At each step of Generalised Policy Iteration, the current policy will be evaluated and the policy improved. After each policy improvement the previously calculated state values are no longer valid and so the process begins again. Eventually the process will converge on the optimal policy, which also means we'll have found the optimal value function.

# Policy Iteration
Generalised Policy Iteration algorithms differ in how they interleave the evaluation and improvement steps. In Policy Iteration it waits for each step to complete before starting the next one. So, at each iteration, it will only update the policy after Policy Evaluation has converged.

We can test Policy Evaluation by expanding on our simple level, adding in a few more states, puddles and walls to increase the challenge. This new level is shown below:

In [9]:
level_width = 6
level_height = 3
level = GridLevel( level_width,level_height,start=[0,0])
robot_position = RobotPosition(level,initial_sprite = 2)

splashes = [[0,2,1,1,2,0],
            [2,1,1,2,1,2],
            [0,1,2,2,0,0]]
level.add_splashes( splashes )

# add some walls
walls = [((0, 0),'E'),((4, 2),'E'),((2, 2),'E'),((3, 1),'E'),((1, 1),'E'),((2, 0),'E')]
level.add_walls( walls )

level.canvases

MultiCanvas(height=196, sync_image_data=True, width=388)

<center><i>Figure 8: An expanded level to test Policy Iteration.</i></center>

Additionally, we'll switch from a stochastic policy to use a deterministic one. In this policy, shown in Figure 9, a single action is specified for each state.

In [10]:
level = GridLevel( level_width,level_height,start=[0,0])
robot_position = RobotPosition(level,initial_sprite = 2)
level.add_splashes( splashes )
level.add_walls( walls )

directions = np.array([[4, 2, 4, 4, 8, 8],
                       [4, 8, 1, 8, 4, 1],
                       [2, 1, 8, 2, 1, 0]])

policy = Policy(level)
policy.set_policy(directions)                       

level.show_directions(directions)
level.show_cell_direction_text(directions) 
level.canvases

MultiCanvas(height=196, sync_image_data=True, width=388)

<center><i>Figure 9: An initial deterministic policy to test Policy Iteration.</i></center>
  
Since some of the actions result in looped states, and there is no path that leads to the exit, policy evaluation will never converge. Therefore, to run policy evaluation, we either need to use discounted rewards or limit the evaluation step to a fixed number of iterations. 

Choosing the discount factor approach, and applying a value of 0.9, policy evaluation converges in 75 iterations. With these generated state values we can then act greedily and apply policy improvement to generate a new policy. This gives the state values and new policy shown in Figure 10 below.  

In [11]:
level = GridLevel( level_width,level_height,start=[0,0])
level.add_splashes( splashes )
level.add_walls( walls )

directions = np.array([[4, 2, 4, 4, 8, 8],
                       [4, 8, 1, 8, 4, 1],
                       [2, 1, 8, 2, 1, 0]])
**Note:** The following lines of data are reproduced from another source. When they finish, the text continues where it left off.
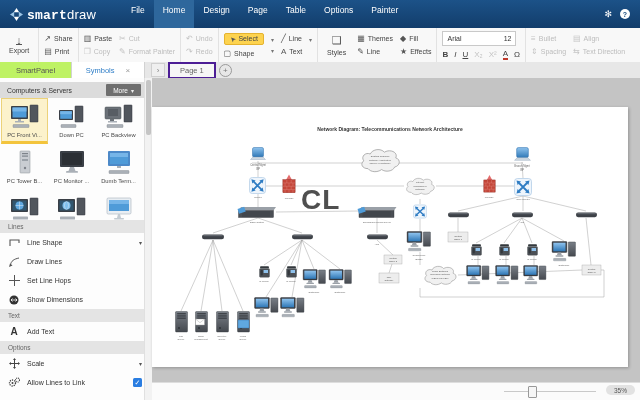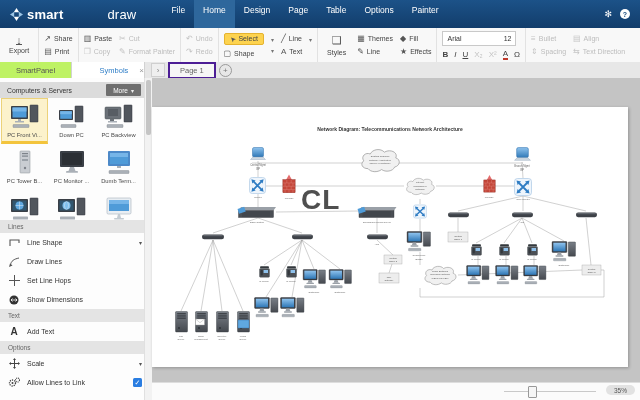"smart" .logo .lb { font-family: none -> Liberation Mono, monospace }
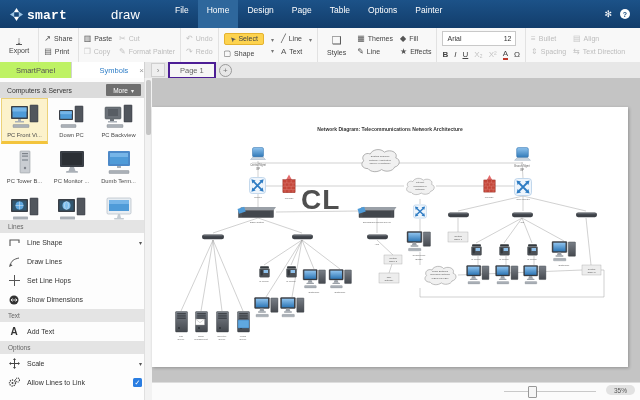"draw" .logo .ll { margin-left: 44px -> none }
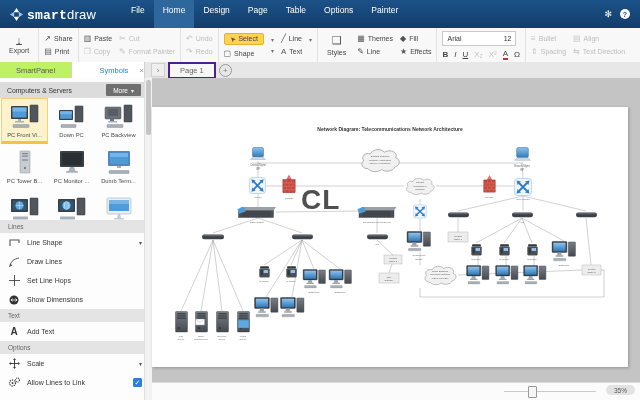"Symbols" .ptab.sym { justify-content: flex-end -> none }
# initially policy evaluation starts with all estimates set to zero
policy_evaluation = PolicyEvaluation( level )
policy_evaluation.set_policy(directions)
policy_evaluation.set_discount_factor(0.9)

# run until the change in estimated state values drops below the defined threshold
iterations = policy_evaluation.run_to_convergence(max_iterations = 300)
level.show_directions(directions)
level.show_values(policy_evaluation.end_values)
print(f"Convergence in {iterations} iterations")
level.canvases

Convergence in 75 iterations


MultiCanvas(height=196, sync_image_data=True, width=388)

<center><i>Figure 10: State values and new policy after the first run of Policy Iteration.</i></center>

After the first run of Policy Iteration, the policy is better than the initial policy and now has the rightmost states leading to the exit. However, there's still no path all the way from the start state to the exit. So we need to run another pass of Policy Iteration. The converged state values and new, improved, policy for this are shown below:

In [12]:
level = GridLevel( level_width,level_height,start=[0,0])
level.add_splashes( splashes )
level.add_walls( walls )

directions = np.array([[4, 2, 4, 4, 8, 8],
                       [4, 8, 1, 8, 4, 1],
                       [2, 1, 8, 2, 1, 0]])

policy = Policy(level)

# initially policy evaluation starts with all estimates set to zero
policy_evaluation = PolicyEvaluation( level )
policy_evaluation.set_policy(directions)
policy_evaluation.set_discount_factor(0.9)


iterations = policy_evaluation.run_to_convergence(max_iterations = 300)
directions = policy.update_policy(policy_evaluation.end_values)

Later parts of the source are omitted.